COVID-19 sets a new goal post for public policy and governance to address migration. The scale and scope for policy intervention for migrants need to evolve from the provisioning of public services. The COVID disaster in the backdrop of contemporary urbanization has reflected that the services of poor migrants are indispensable and instrumental to establish a sustainable city. Migration and migrants require treatment as industry policy. Data on migration suggests it to be a universal phenomenon. With the expected rise of urbanization, the phenomena will speed up and scale up in the coming future. A close look at the 64th round of National Sample Survey (2007-08) suggests that 28.3% of the workforce are migrants in India. Between 1991-2001 approximately 98 million people migrated from their last place of residence. It creates pressure on host cities and in the current policy framework often intervention is left to the host government. 

According to the 2011 census, five states in India face the maximum pressure, these are; Delhi, Maharashtra, Uttar Pradesh, Gujarat, and Haryana. They host up to 50% of the inter-state migrants. Mumbai and Delhi top the list with approximately 9.9 million migrants. While 50 % of these migrants come from four northern states, Uttar Pradesh, Bihar, Rajasthan, and Madhya Pradesh. Out of these, approximately 20.9 million come from Uttar Pradesh and Bihar. Migration is not limited to inter-state movement, people migrate within states, from one district to another district or between two towns in a district. The growth in intra-district migration has increased from 33% to 45% between 1991-2001 and 2001-11, suggesting a preference of the people to find opportunities closer to their homes. Apart from inter and intrastate migration, there is a rise of urban to rural migration. In 2011, 30 million migrants moved to cities as compared to 20 million in 2001, while 10 million ( 6 million in 2001) returned to villages. This is a result of a tradeoff with income and social needs. The rise of rural livelihoods, coupled with increased vulnerability of the urban poor is an important player in promoting reverse migration.

In 2017, a working group on migration under the chairmanship of Partha Mukherjee under the Ministry of Housing and Urban Poverty Alleviation, GoI, submitted their report with five broad categories of recommendations: employment; legal protection; service provisioning; housing and data collection and analysis. The report is very comprehensive, however, post-COVID-19, it may fall short to address future policy concerns. With the rise in speed and scale of reverse migration, the migration paradigm may shift its focus towards rural areas. The COVID-19 experience will certainly outweigh urban vulnerability, making a choice towards reverse migration favorable. This throws a new challenge for policymakers to create a cash economy in rural areas. 

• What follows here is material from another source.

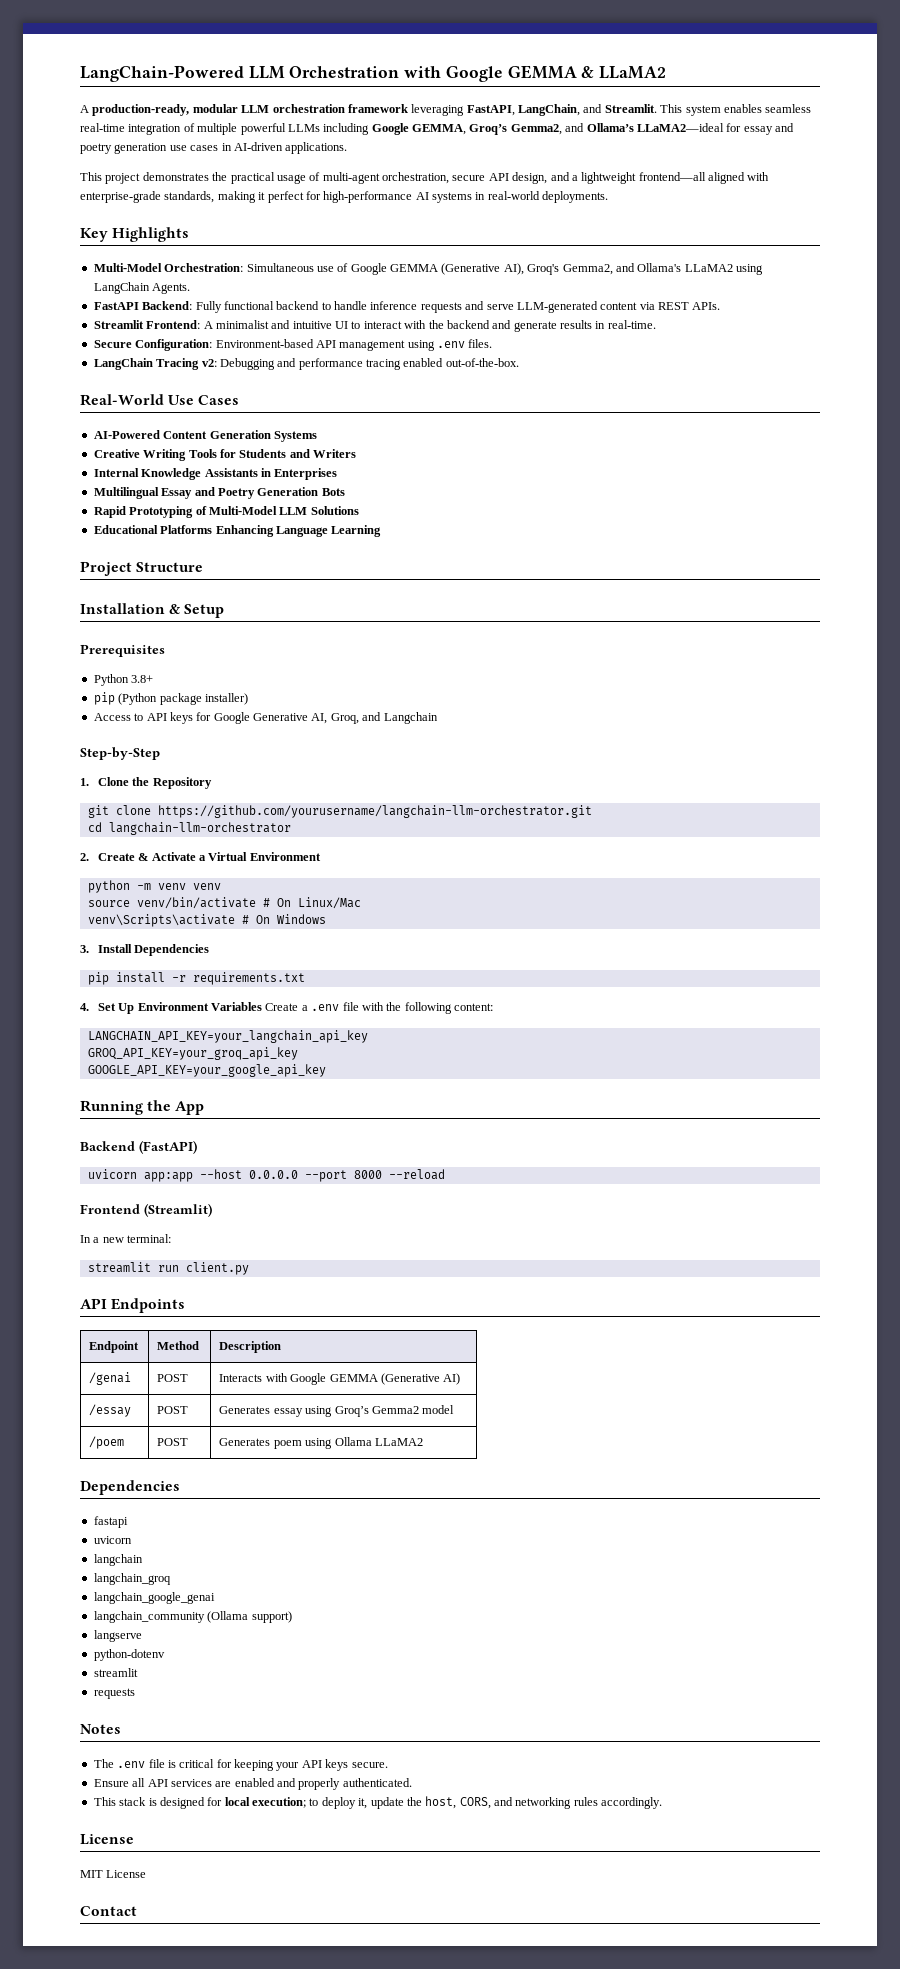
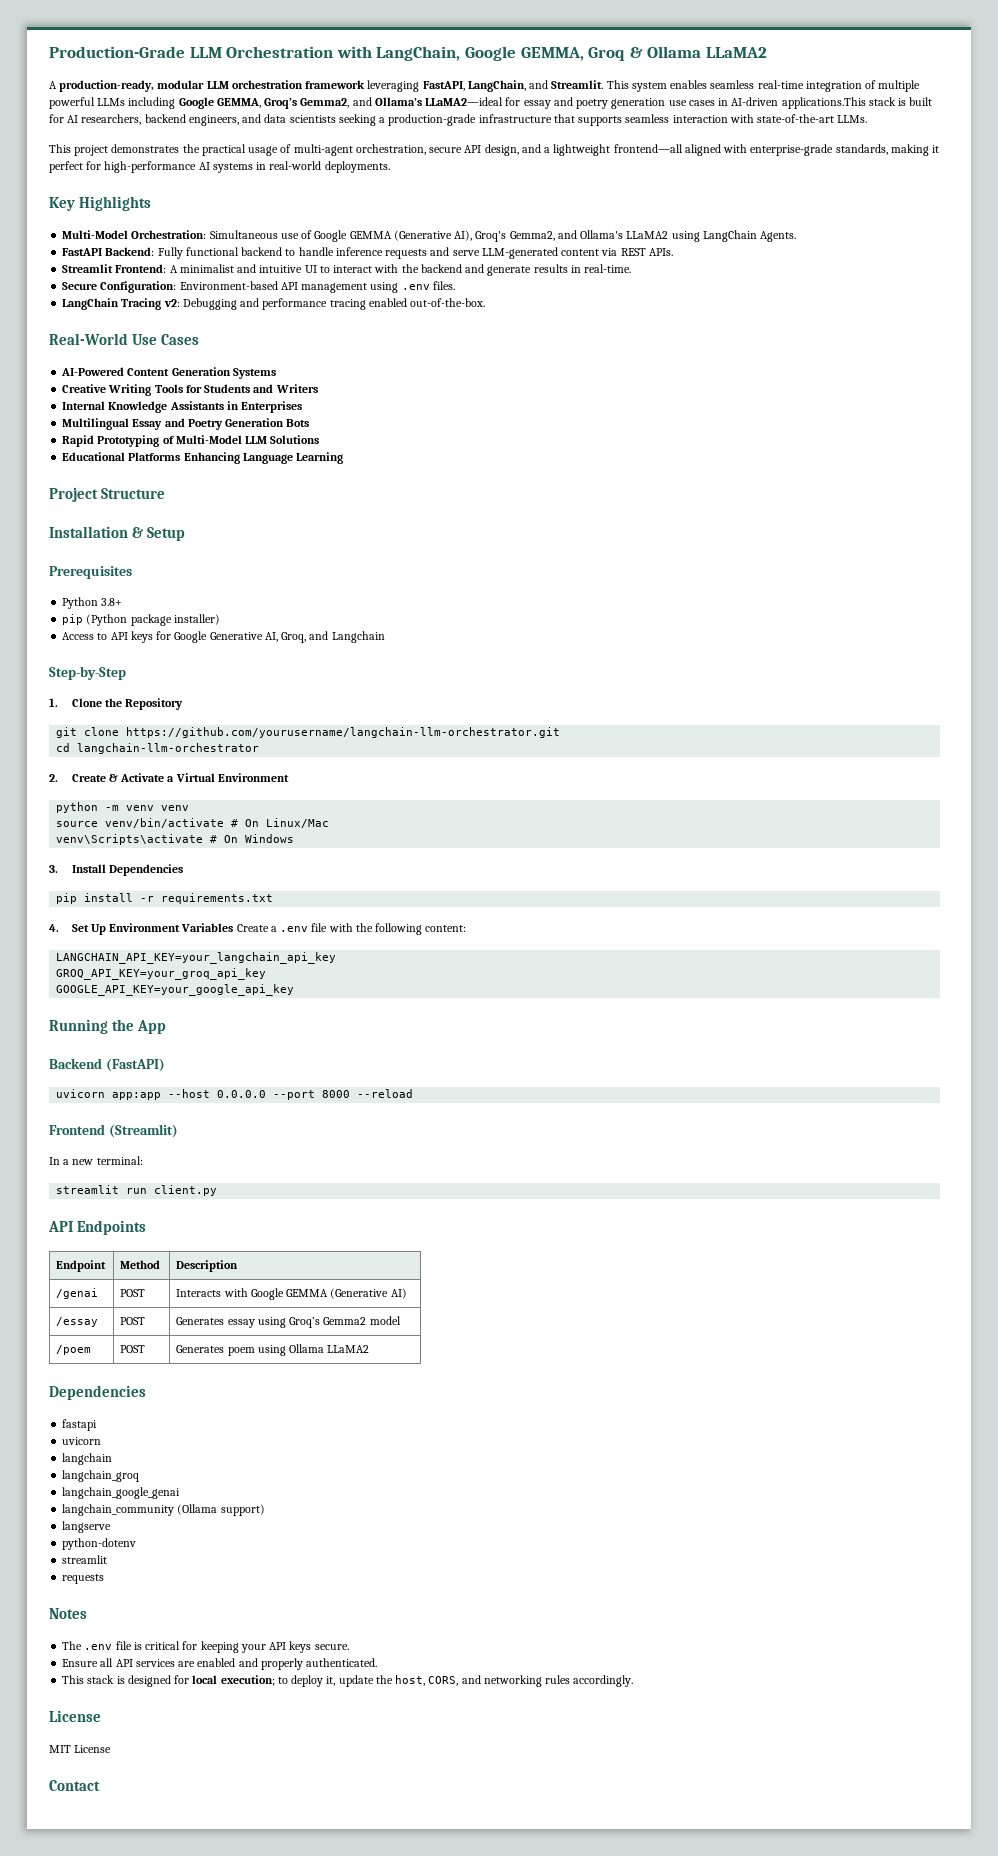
- LangChain-Powered LLM Orchestration with Google GEMMA & LLaMA2
+ Production-Grade LLM Orchestration with LangChain, Google GEMMA, Groq & Ollama LLaMA2
- This system enables seamless real-time integration of multiple powerful LLMs including Google GEMMA, Groq’s Gemma2, and Ollama’s LLaMA2—ideal for essay and poetry generation use cases in AI-driven applications.
+ This system enables seamless real-time integration of multiple powerful LLMs including Google GEMMA, Groq’s Gemma2, and Ollama’s LLaMA2—ideal for essay and poetry generation use cases in AI-driven applications.This stack is built for AI researchers, backend engineers, and data scientists seeking a production-grade infrastructure that supports seamless interaction with state-of-the-art LLMs.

The untapped food processing, supply chain, downscaling technology in agriculture, and access to the virtual markets will be some of the concerns to be fulfilled. Overall, an urban to rural shift in migration may unfold two challenges; shortage of services provided by migrants in cities, and reorientation to establish rural and peri-urban infrastructure and services for promotion of rural economy. Irrespective of the challenges, COVID-19 provides an opportunity for policymakers to permanently turn around the lives and livelihoods of rural India.

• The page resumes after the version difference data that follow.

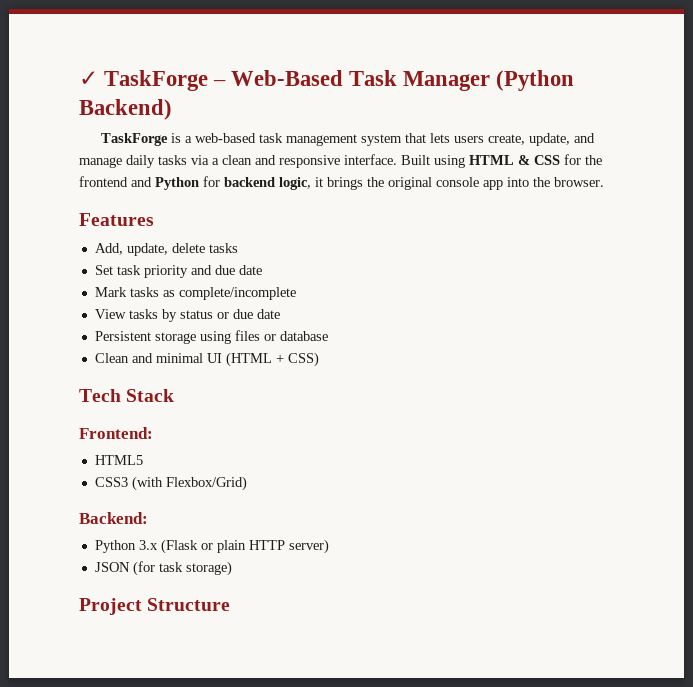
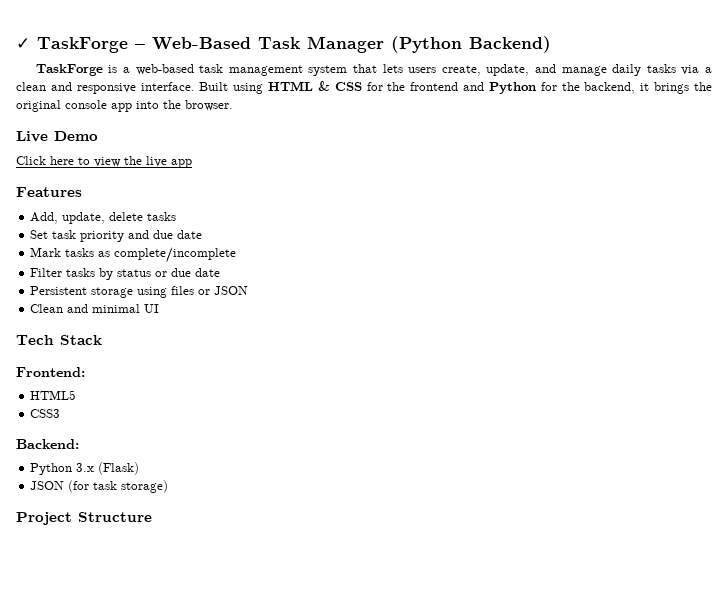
- Built using HTML & CSS for the frontend and Python for backend logic, it brings the original console app into the browser.
+ Built using HTML & CSS for the frontend and Python for the backend, it brings the original console app into the browser.
+ Live Demo
+ Click here to view the live app
- View tasks by status or due date
+ Filter tasks by status or due date
- Persistent storage using files or database
+ Persistent storage using files or JSON
- Clean and minimal UI (HTML + CSS)
+ Clean and minimal UI
- CSS3 (with Flexbox/Grid)
+ CSS3
- Python 3.x (Flask or plain HTTP server)
+ Python 3.x (Flask)

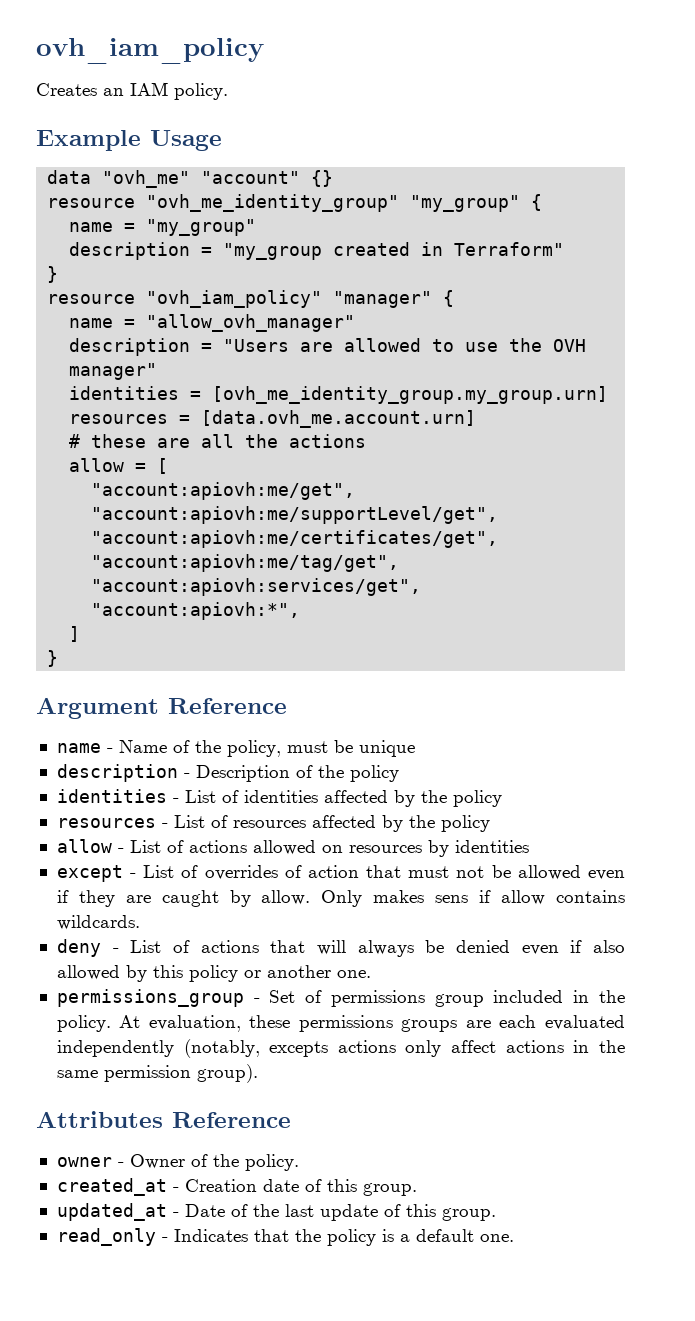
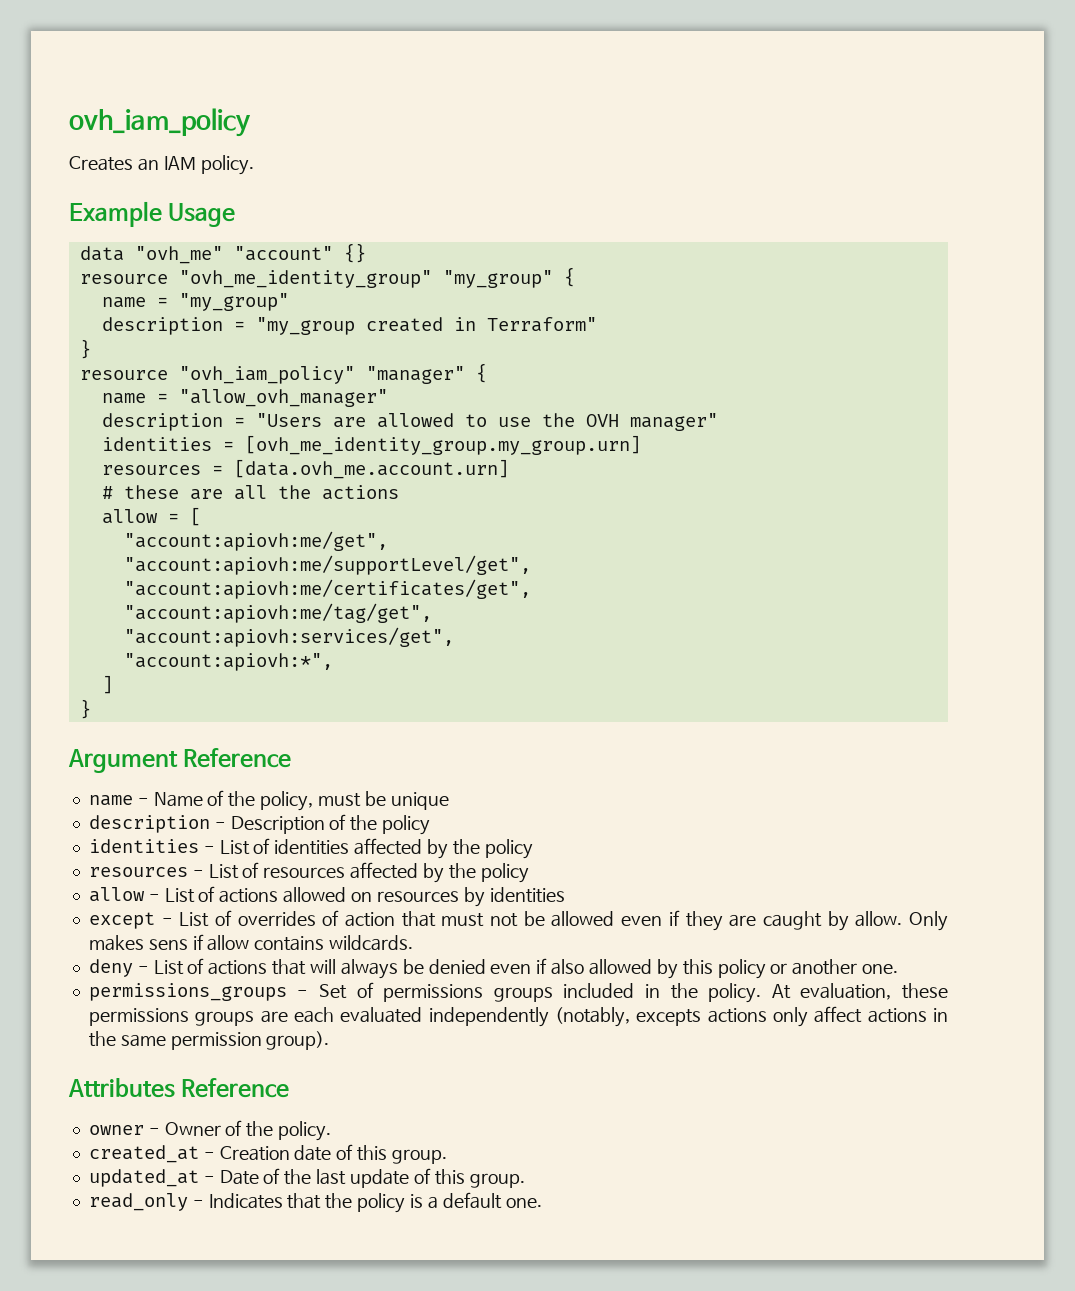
- permissions_group - Set of permissions group included in the policy.
+ permissions_groups - Set of permissions groups included in the policy.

Nothing can summarize the experience of the lockdown better than the words of Thomas Malthus. Way back in 1798, in a book titled, An essay on the principles of population, he wrote

‘the sorrows and distress in life form another class of excitements, which seems to be necessary to soften and humanize the heart, to awaken social sympathy, to generate virtues and to afford scope for the ample exertion of benevolence’. Post-COVID, once this emotion that excited the sympathy of millions subsides with the victory over a deadly pandemic, it would be time for policymakers to focus more on the circumstances in rural India that made lives and livelihoods of the migrants vulnerable.